CSE 471/598 - Introduction to Artificial intelligence

Project II - Requirement Specifications

Decision Tree Induction

Please note the following to avoid any misunderstanding: The highest standards of academic integrity are expected of all students. The failure of any student to meet these standards may result in suspension or expulsion from the university and other sanctions as specified in the academic integrity policies of the individual colleges. Violations of academic integrity include, but are no limited to, cheating, fabrication, tampering, plagiarism, or facilitating such activities. If you are not sure of something or in doubt then please contact the TA or the professor.

Deadline: Monday, April 24, 2006

In this project we implement a decision tree induction algorithm in Lisp.

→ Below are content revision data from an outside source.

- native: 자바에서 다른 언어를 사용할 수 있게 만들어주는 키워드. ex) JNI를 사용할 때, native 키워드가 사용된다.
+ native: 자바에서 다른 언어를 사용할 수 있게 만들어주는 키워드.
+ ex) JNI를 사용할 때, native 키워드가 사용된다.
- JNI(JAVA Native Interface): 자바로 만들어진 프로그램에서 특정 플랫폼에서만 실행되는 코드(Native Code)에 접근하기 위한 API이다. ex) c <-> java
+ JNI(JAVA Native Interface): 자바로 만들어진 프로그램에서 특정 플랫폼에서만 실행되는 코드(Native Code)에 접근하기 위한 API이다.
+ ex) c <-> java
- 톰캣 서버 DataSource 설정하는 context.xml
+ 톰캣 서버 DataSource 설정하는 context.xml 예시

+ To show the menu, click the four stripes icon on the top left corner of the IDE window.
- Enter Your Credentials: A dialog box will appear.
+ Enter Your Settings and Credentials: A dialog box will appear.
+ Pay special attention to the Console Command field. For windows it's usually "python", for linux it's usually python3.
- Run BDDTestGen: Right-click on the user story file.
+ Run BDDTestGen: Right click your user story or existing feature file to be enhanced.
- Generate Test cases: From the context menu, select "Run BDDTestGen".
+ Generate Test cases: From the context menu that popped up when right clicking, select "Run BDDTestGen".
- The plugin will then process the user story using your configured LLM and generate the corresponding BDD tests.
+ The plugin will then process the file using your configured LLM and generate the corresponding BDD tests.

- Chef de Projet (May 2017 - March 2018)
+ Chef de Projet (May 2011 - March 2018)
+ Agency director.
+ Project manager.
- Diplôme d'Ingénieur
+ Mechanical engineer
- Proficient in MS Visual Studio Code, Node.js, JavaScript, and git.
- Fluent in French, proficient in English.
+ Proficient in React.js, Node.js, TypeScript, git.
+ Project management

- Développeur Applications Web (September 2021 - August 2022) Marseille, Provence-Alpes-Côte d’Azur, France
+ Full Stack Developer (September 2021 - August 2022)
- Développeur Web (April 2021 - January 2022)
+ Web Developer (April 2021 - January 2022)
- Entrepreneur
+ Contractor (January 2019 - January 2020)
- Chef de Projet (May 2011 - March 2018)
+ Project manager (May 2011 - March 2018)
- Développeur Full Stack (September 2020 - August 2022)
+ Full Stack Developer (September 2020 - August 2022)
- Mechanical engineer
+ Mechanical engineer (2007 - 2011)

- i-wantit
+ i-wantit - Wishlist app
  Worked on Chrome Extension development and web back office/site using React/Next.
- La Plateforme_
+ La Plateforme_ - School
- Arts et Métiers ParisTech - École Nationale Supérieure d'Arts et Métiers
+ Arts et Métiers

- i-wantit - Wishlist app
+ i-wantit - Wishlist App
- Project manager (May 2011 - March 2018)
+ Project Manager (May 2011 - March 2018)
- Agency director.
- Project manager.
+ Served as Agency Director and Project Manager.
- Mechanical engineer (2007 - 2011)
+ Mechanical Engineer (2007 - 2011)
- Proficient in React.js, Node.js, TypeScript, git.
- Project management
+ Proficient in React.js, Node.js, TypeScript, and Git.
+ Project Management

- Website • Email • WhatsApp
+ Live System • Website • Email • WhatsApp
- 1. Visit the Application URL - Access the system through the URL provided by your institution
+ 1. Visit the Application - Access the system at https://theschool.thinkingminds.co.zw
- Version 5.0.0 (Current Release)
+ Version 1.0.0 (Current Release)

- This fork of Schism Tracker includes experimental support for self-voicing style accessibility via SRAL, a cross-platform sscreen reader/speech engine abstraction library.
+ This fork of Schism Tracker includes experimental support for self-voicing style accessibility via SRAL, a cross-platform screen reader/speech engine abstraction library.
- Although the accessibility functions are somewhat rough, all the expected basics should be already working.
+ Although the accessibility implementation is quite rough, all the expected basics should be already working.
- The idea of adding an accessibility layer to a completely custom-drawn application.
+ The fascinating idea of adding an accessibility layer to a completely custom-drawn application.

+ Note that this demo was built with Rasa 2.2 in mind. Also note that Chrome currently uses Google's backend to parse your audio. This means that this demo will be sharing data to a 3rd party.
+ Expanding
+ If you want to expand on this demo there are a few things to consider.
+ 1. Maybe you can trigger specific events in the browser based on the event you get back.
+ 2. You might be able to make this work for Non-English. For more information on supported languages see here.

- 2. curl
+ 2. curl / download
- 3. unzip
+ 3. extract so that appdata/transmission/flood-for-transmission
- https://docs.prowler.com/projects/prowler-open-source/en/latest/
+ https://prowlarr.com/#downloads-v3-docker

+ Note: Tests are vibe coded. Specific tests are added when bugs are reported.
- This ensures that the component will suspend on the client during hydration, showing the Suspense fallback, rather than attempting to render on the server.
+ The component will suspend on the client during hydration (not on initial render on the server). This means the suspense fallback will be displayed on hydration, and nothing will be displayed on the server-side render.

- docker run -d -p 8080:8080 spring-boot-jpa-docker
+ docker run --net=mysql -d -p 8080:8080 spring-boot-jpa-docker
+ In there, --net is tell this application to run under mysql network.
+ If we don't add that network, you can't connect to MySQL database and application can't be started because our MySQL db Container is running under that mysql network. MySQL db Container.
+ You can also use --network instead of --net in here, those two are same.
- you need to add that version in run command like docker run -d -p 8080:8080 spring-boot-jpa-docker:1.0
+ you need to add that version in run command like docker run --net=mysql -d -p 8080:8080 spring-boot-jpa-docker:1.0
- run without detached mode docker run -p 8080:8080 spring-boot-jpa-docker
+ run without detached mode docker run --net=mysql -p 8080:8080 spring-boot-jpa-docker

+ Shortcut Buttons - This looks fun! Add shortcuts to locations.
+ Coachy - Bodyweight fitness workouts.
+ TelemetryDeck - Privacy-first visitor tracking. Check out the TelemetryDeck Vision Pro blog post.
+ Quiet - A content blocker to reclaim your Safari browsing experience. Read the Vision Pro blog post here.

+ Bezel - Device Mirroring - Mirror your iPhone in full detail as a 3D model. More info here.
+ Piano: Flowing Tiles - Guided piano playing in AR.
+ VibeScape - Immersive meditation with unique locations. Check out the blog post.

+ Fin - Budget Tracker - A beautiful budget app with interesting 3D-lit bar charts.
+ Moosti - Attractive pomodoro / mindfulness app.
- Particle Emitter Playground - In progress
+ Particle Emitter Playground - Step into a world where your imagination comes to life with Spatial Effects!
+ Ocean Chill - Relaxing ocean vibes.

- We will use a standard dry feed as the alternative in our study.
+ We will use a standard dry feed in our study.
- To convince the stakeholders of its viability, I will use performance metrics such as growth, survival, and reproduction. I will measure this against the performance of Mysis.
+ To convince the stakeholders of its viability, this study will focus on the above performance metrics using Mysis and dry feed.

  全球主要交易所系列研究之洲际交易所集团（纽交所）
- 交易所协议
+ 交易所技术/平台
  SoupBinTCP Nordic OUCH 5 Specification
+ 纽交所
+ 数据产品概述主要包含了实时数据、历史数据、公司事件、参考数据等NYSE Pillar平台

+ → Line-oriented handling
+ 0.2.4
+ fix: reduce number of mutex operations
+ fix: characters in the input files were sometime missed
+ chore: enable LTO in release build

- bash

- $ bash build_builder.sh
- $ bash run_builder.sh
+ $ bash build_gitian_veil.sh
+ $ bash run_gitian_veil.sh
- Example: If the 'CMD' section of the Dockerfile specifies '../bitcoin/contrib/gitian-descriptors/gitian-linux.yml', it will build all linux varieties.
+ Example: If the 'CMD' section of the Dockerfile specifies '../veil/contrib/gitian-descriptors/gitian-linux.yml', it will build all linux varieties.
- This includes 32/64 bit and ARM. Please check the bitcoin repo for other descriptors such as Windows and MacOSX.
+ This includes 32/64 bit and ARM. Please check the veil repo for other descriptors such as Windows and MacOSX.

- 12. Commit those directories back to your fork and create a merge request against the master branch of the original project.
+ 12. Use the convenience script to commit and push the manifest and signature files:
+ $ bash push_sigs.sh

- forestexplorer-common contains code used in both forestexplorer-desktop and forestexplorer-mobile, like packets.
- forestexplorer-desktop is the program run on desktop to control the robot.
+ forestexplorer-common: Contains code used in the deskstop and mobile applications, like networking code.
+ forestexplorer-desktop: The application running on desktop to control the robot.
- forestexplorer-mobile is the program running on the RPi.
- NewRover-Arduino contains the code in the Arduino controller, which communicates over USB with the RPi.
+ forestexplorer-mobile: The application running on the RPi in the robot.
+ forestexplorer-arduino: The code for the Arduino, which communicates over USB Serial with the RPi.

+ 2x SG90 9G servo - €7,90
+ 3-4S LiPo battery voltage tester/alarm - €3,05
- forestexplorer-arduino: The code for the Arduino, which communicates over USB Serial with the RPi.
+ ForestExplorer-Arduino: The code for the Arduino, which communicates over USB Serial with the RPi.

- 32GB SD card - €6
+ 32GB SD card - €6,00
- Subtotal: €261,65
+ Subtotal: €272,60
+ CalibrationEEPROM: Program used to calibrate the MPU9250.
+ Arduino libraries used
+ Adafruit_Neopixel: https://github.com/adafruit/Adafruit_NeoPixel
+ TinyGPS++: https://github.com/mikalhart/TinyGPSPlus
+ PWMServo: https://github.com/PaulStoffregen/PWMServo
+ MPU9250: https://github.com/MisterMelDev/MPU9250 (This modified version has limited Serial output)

Induction of Decision Trees

Decision Trees are one type of classifiers widely used by the machine learning community. The label 'Y' of an example 'X' is obtained by passing the example down from the root to the leaf, testing the appropriate attribute at each node and following the branch corresponding to the attribute's value in the example. A decision tree is learned by starting at the root and recursively replacing the leaves following a feature selection algorithm until a certain stopping criterion is met.

Problem

Your program should have the following functions:

A function named "read-data" which should take an input file and store it in a structure in some format (its up to you) and return the structure (henceforth called dataset). A sample input file is given as
(read-data "train.arff")
Function "build-classifier" which should take the dataset structure (returned by read-data) and an impurity function as its parameter. The function should build a decision tree using a given impurity function. The reason why your function should take another function as a parameter is that in case if you want to use a different impurity measure you should have the flexibility of doing that. This function should return the built classifier (some structure).
(build-classifier train-data #'entropy)
A functions named "entropy" should take probability values (any number of them) and return the impurity (purity) value.
(entropy 0.5 0.5 0.5)

(entropy 1)
A function named "evaluate-classifier", it should take as input parameter a classifier and a dataset and return the classification error (percentage) on it. It should print the classification of all the instances in the dataset and also print the confusion matrix. A confusion matrix is a matrix showing the predicted and actual classifications. It is of size L x L, where L is the number of different label values.
(evaluate-classifier (build-classifier train-data) train-data)

(evaluate-classifier (build-classifier train-data) test-data)

Entropy Measure

As discussed in the class and the book.

Classification Error

It is the percentage of examples that are not classified correctly by the classifier.

Classification Error = (1 - accuracy)*100 (as x%), where accuracy = (a + e + i )/N (corresponding to the 3X3 confusion matrix below)

Confusion matrix

It is a matrix showing the predicted and actual classifications. A confusion matrix is of size L x L, where L is the number of different label values. The following confusion matrix is for L=2:

actual \ predicted	negative	positive
Negative	a	b
Positive	c	d

A confusion Matrix of 3 classes is as follows:

	Class I (predicted)	Class II (predicted)	Class III (predicted)
(actual) Class I	a	b	c
(actual) Class II	d	e	f
(actual) Class III	g	h	i

Datasets

The datasets will have the format as this file. (Parity5.arff)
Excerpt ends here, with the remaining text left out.